Al reale andamento delle operazioni militari Putin non ha fatto cenno, così come non ha parlato del caos in cui si stanno svolgendo le operazioni di arruolamento dei rinforzi da mandare in Ucraina: una mobilitazione parziale sfuggita al controllo, in molti casi, con lo stesso Cremlino ad ammettere la confusione e gli errori compiuti da funzionari zelanti, che pur di raggiungere le quote indicate non hanno considerato i limiti di età, di preparazione o di salute. Per arrivare a paradossi come nella regione di Tuva in cui l'amministrazione locale ricompensa con montoni, sacchi di farina e di carbone le famiglie di chi accetta di arruolarsi.

Il ministero della Difesa ha annunciato l'arrivo dei primi rinforzi in Donbass: il loro compito sarà difendere le terre “liberate”, dove tra l'altro l'annessione alla Russia consentirà la mobilitazione forzata di cittadini ucraini, oltre all'estensione dell'”ombrello nucleare”. Questo è l'interrogativo più preoccupante per il futuro: come risponderà Mosca al proseguimento dell'offensiva ucraina contro questo che di colpo è diventato per i russi territorio nazionale? Nell'invettiva contro l'Occidente Putin non ha ripetuto minacce nucleari, ma ha ricordato il precedente creato dagli Stati Uniti, «il solo Paese al mondo ad aver usato l'atomica in guerra», contro Hiroshima e Nagasaki.
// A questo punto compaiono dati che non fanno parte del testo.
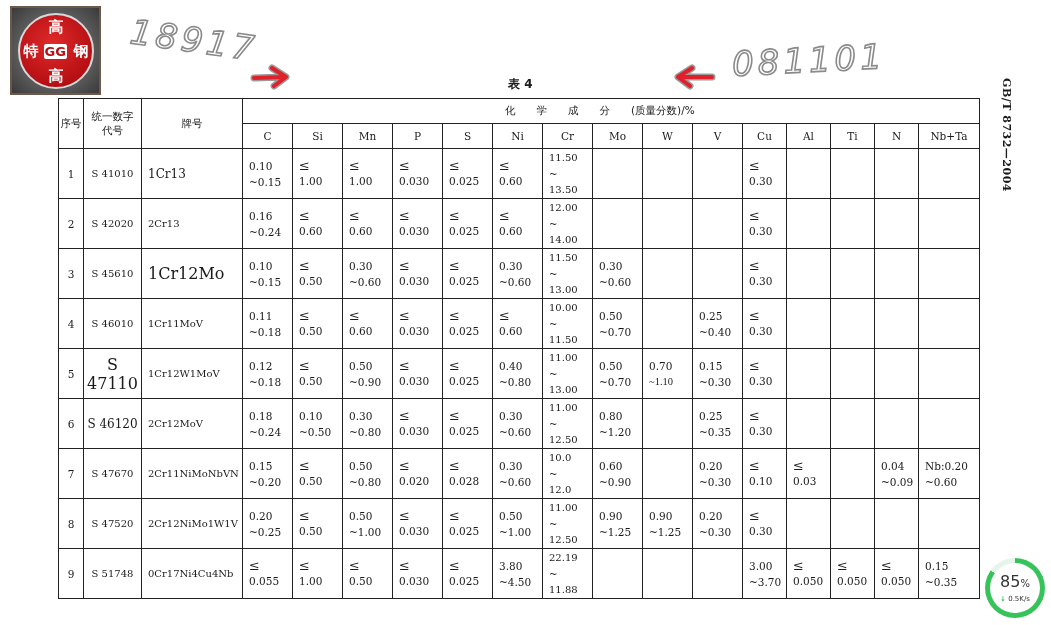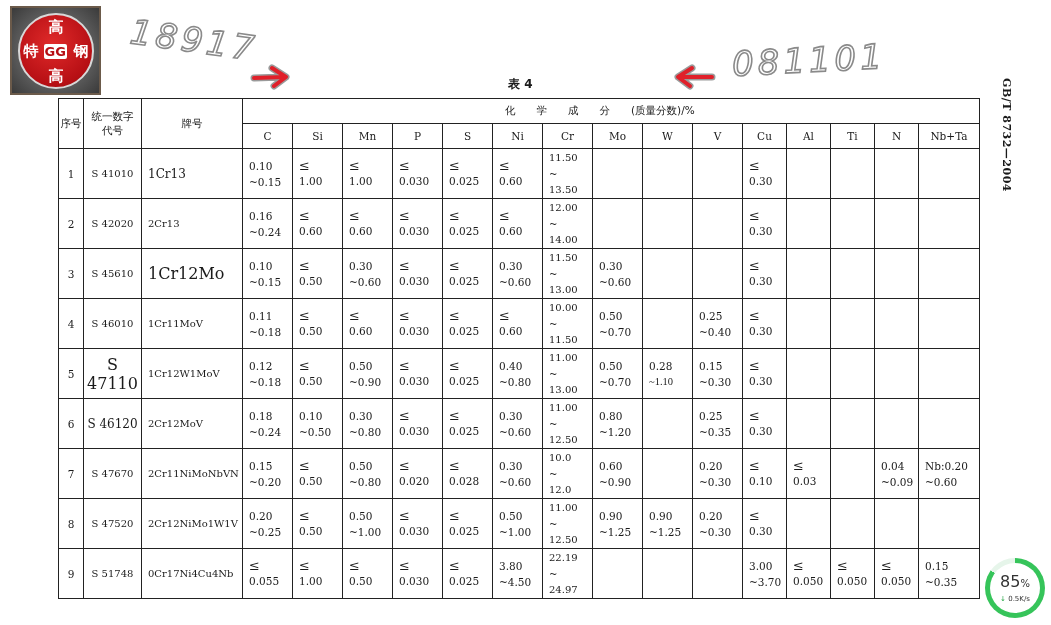--- a/index.html
+++ b/index.html
@@ -430,7 +430,7 @@
           <span style="display: block;">~0.70</span>
         </td>
         <td class="cell">
-          <span style="display: block;">0.28</span>
+          <span style="display: block;">0.70</span>
           <span style="display: block; font-family: Liberation Serif, serif;">~1.10</span>
         </td>
         <td class="cell">

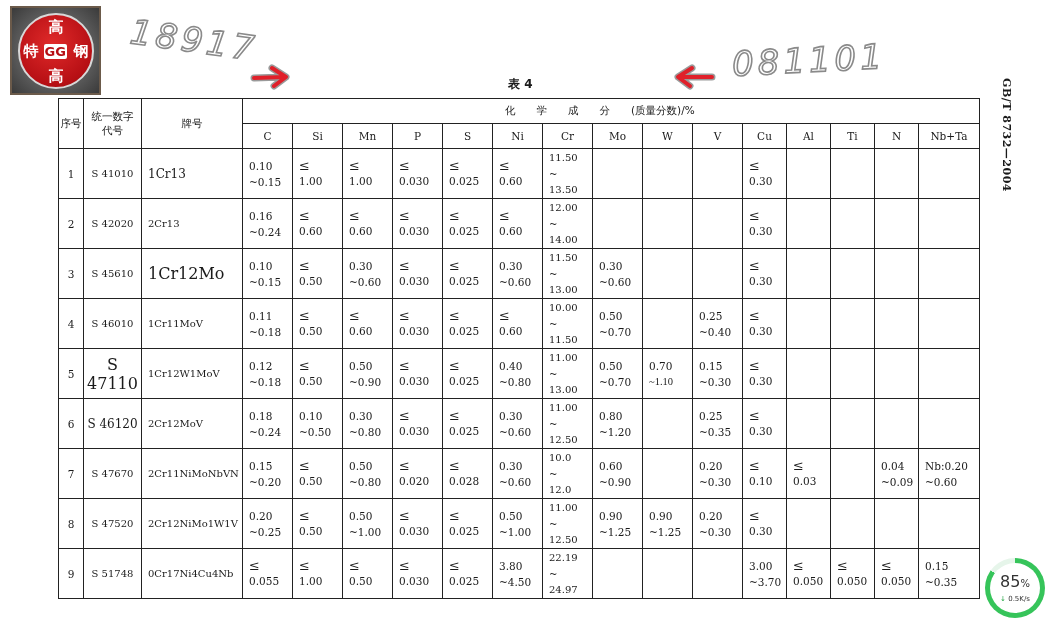--- a/index.html
+++ b/index.html
@@ -687,7 +687,7 @@
         <td class="cell cr">
           <span style="display: block;">22.19</span>
           <span style="display: block;">~</span>
-          <span style="display: block;">24.97</span>
+          <span style="display: block;">11.88</span>
         </td>
         <td class="cell">
           <span style="display: block;"></span>

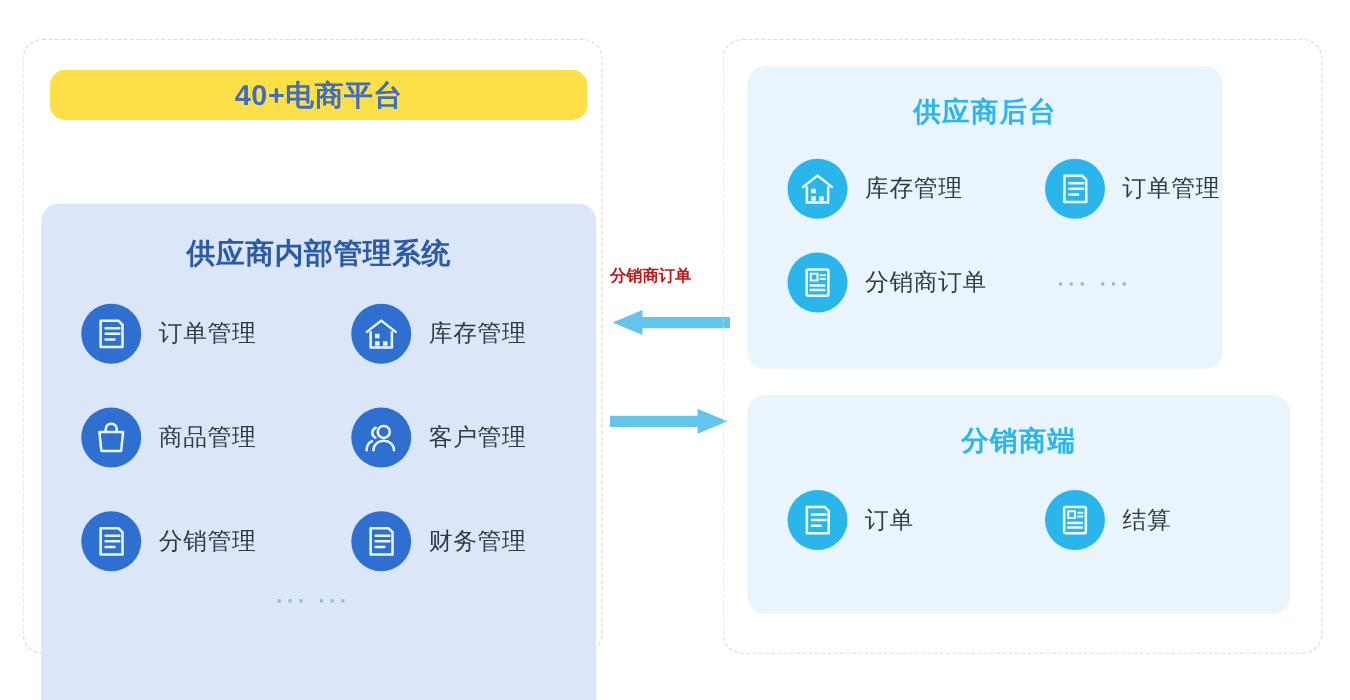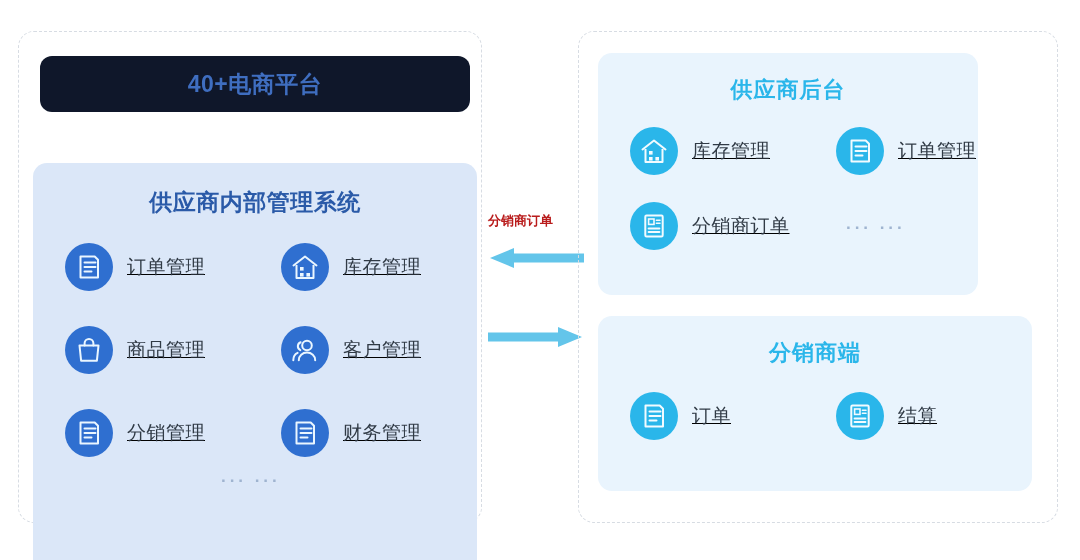--- a/index.html
+++ b/index.html
@@ -25,8 +25,8 @@
   .card { position: absolute; border-radius: 12px; }
 
   #platform-card {
-    left: 40px; top: 56px; width: 430px; height: 56px;
-    background: #0f172a;
+    left: 40px; top: 56px; width: 430px; height: 40px;
+    background: #fde047;
     display: flex; align-items: center; justify-content: center;
   }
   #platform-title {

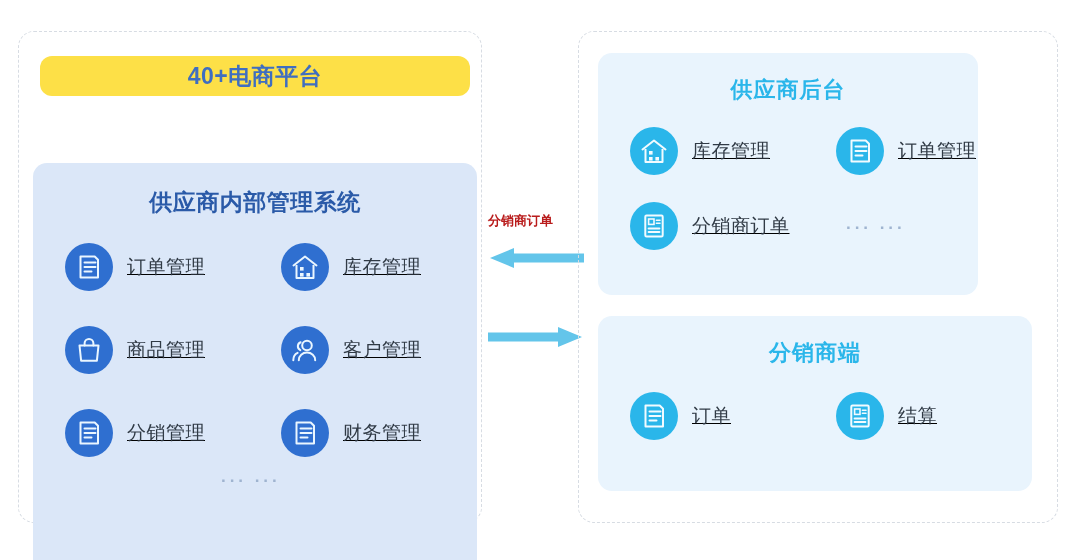--- a/index.html
+++ b/index.html
@@ -61,7 +61,7 @@
   .feature-grid { position: absolute; left: 0; top: 0; width: 100%; }
   .feature {
     position: absolute;
-    display: flex; align-items: center; gap: 14px; text-decoration: underline;
+    display: flex; align-items: center; gap: 14px;
   }
   .feature .ico { flex: 0 0 auto; }
   .feature .lbl {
Poco prima il portavoce Dmitrij Peskov aveva ribadito che ora un'aggressione alle quattro regioni sarà considerata aggressione contro la Russia, e la principale preoccupazione naturalmente riguarda il possibile spiegamento di armi nucleari tattiche, adatte a un teatro di guerra più limitato rispetto ai missili strategici. Mosse di cui gli americani non hanno registrato al momento alcun preparativo, come ha confermato ieri il segretario di Stato Antony Blinken. In base alla dottrina nucleare russa rivista da Putin nel 2020, in assenza di un'aggressione nucleare diretta una risposta nucleare è comunque autorizzata in caso di attacco convenzionale a infrastrutture vitali per l'arsenale nucleare, o in caso di attacco che comunque metta in pericolo la sopravvivenza dello Stato russo.